Claude Allègre : Lorsqu'on évoque la forme pour s'opposer à un projet, c'est généralement qu'on est opposé au fond, mais qu'on n'ose pas dire pourquoi. C'est ce qui se passe aujourd'hui avec la réforme des lycées. Ceux qui s'opposent à la réforme sont-ils contre le fait d'aider les élèves ? Contre la possibilité donnée aux enseignants d'aménager leur temps de travail en réduisant les heures de cours en classe pleine à quinze heures (au lieu de dix-huit) ? Sont-ils opposés à l'accès à tous des enseignements artistiques qui ne concernent que 3 % des élèves actuellement ? Sont-ils contre l'épreuve d'instruction civique au bac, la création d'une filière littéraire qui ne sera plus soumise aux maths ? Bref, sont-ils contre l'égalité des chances au lycée ? Veulent-ils un lycée d'élites, réservé à quelques-uns comme c'était autrefois ? Veulent-ils un lycée qui produit autant de discrimination sociale qu'aujourd'hui ? Comme ils n'ont pas de véritable projet qualitatif, ils évoquent la quantitatif. « Toujours plus », voilà leur slogan pour rénover l'école !

L'Evénement : Vos camarades du PS semblent, eux aussi, avoir peur de vos réformes, ils disent qu'elles font fuir les électeurs.

Le PS est au plus haut dans les sondages et les intentions de votes.
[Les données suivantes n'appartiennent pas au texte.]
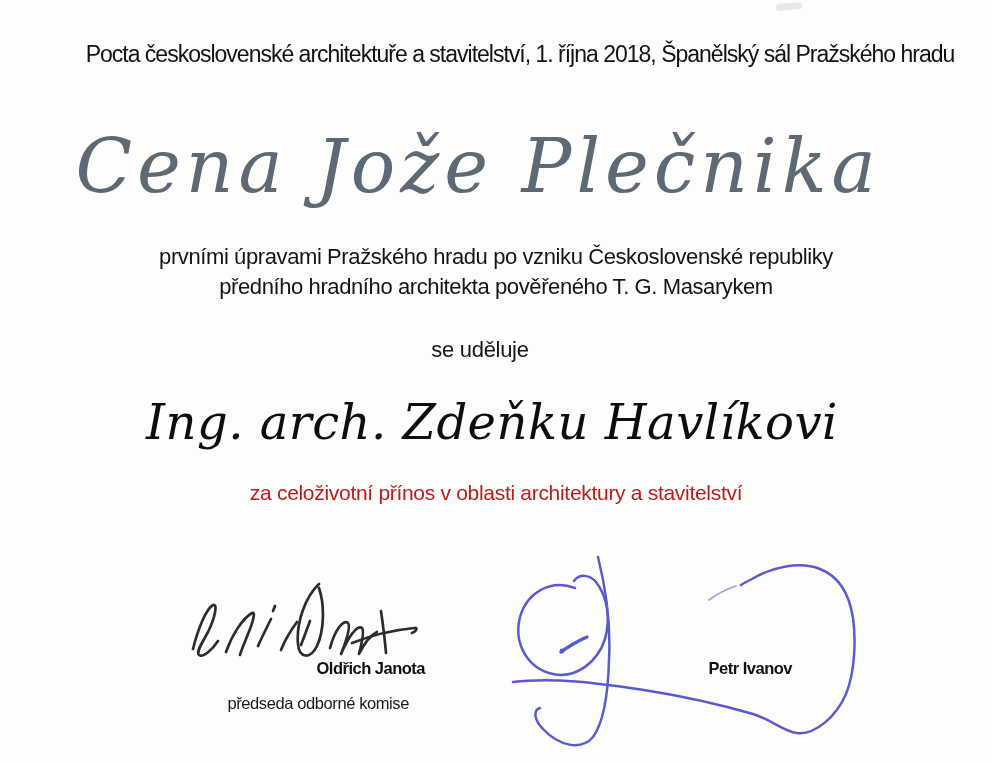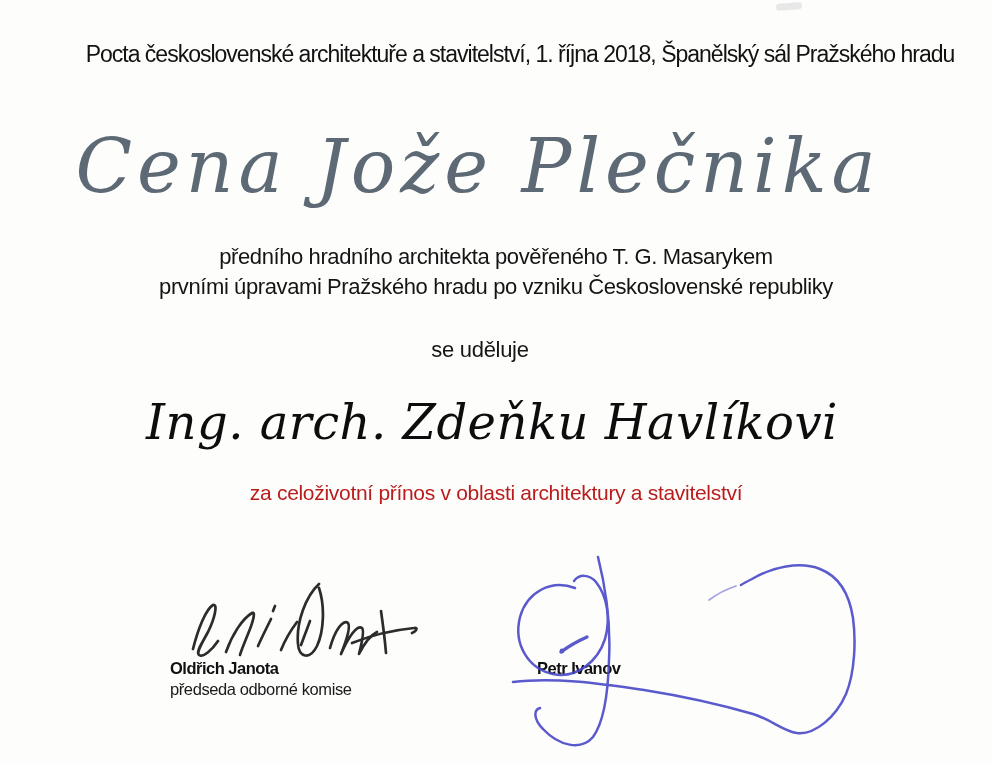"předního hradního architekta pověřeného" div { order: before "prvními úpravami Pražského hradu po" -> after "prvními úpravami Pražského hradu po" }
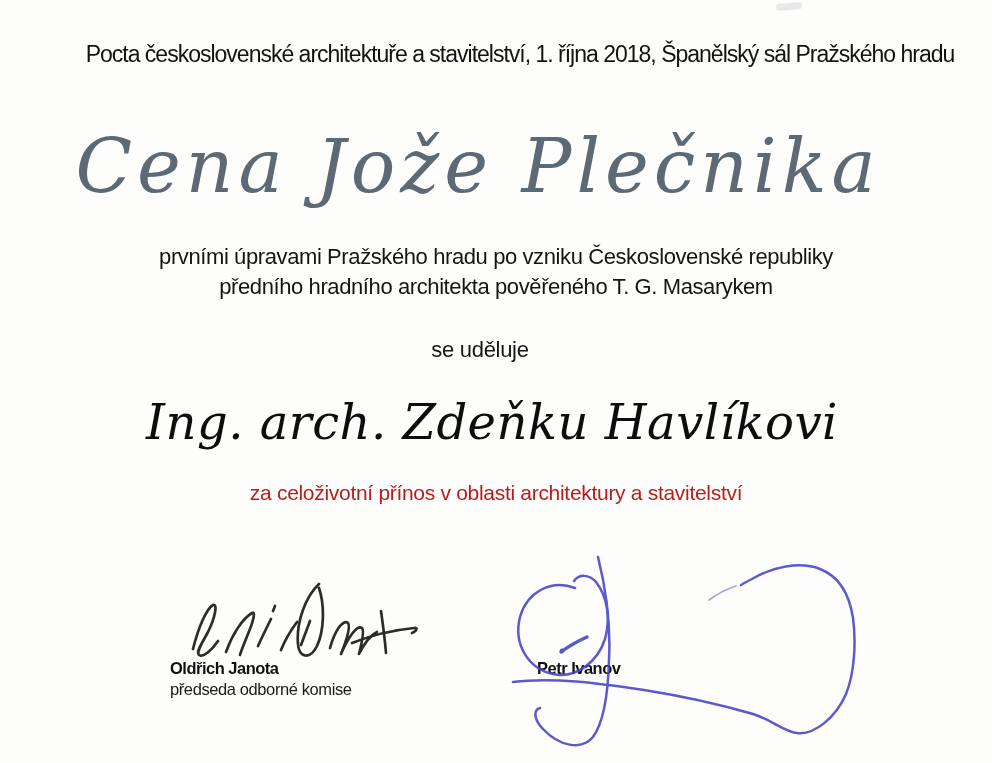"Oldřich Janota" .caption { text-align: left -> right }
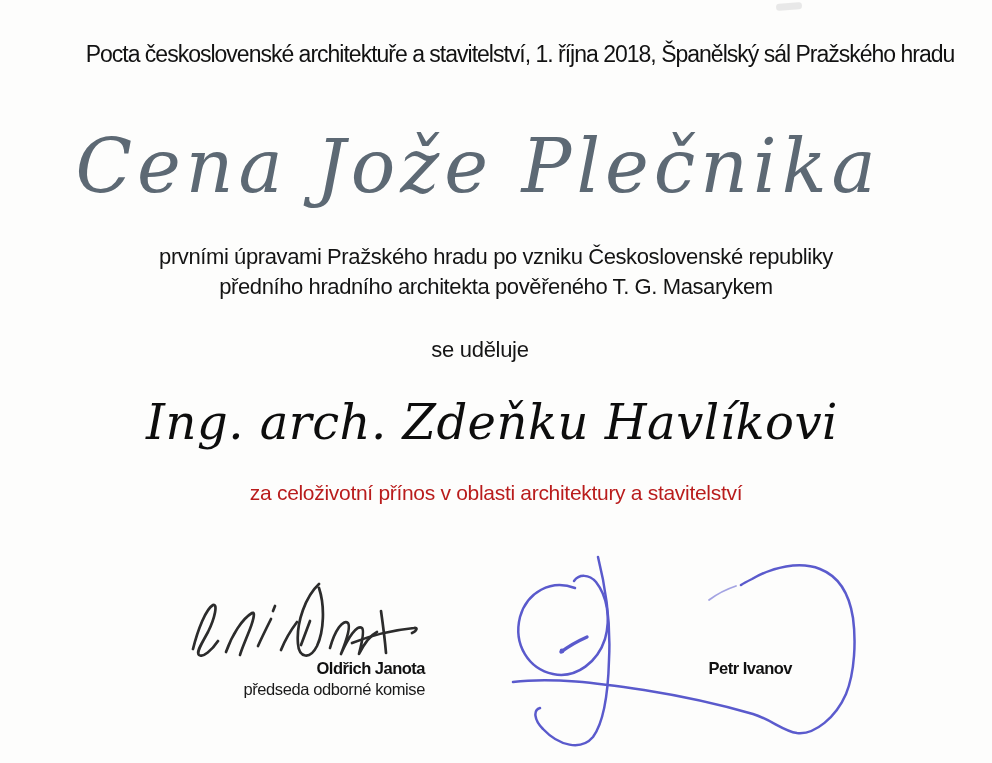"předseda odborné komise" .caption .sig-title { margin: 0 -> 16px }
A ceux qui au PS seraient tentés par la peur des réformes ou la frilosité, et qui sont une minorité, je leur dis : plus le gouvernement réformera, plus le PS sera fort. C'est la position de la direction du parti, qui a bien compris les enjeux des réformes actuelles à l'Education nationale.

L'Evénement : Mais vos déclarations, par exemple sur l'absentéisme, ne sont-elles pas responsables de la méfiance, voire de l'hostilité des enseignants à votre égard ?

Elles ont été mal comprises. Ma préoccupation, c'est qu'il n'y ait pas de classes sans enseignant, que l'on ne renvoie pas les élèves chez eux. L'école doit accueillir et éduquer les élèves. Pour moi, tout doit s'organiser autour de cela. Or le système n'était pas organisé comme cela. C'est le système dans son ensemble qui était visé. D'ailleurs, nous y remettons de l'ordre petit à petit, dans l'intérêt de tous et d'abord des élèves. Les parents le savent bien…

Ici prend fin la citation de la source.